Dataset items
▬▬▬▬▬▬▬▬▬▬

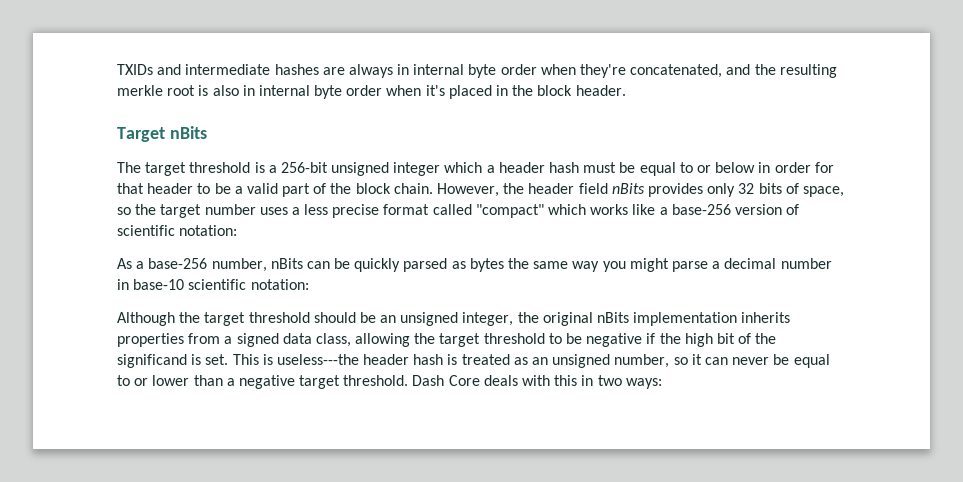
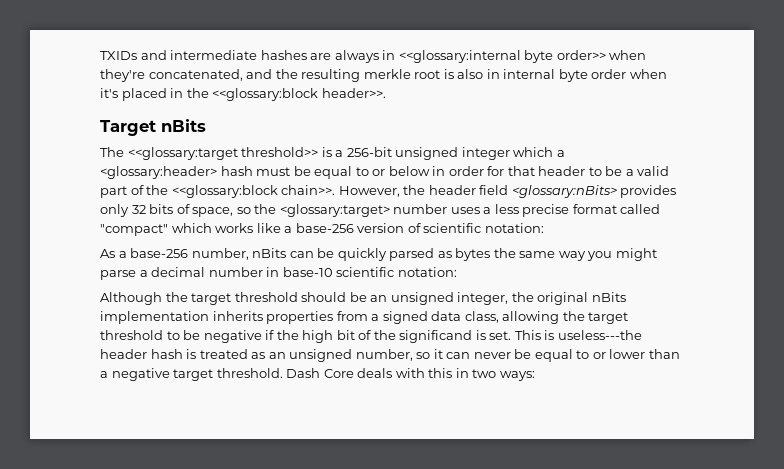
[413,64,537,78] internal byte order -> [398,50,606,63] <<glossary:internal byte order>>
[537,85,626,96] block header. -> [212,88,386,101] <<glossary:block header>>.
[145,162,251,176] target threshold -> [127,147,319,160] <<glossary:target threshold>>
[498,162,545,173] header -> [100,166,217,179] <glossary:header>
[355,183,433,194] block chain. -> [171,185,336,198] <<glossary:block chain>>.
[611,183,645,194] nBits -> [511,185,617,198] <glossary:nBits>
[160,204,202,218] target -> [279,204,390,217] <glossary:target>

▬▬▬▬▬▬▬▬▬▬

• [Task item]
When a line in the data holds the word "target", show that line.

• [Your response]
[145,162,251,176] target threshold -> [127,147,319,160] <<glossary:target threshold>>
[160,204,202,218] target -> [279,204,390,217] <glossary:target>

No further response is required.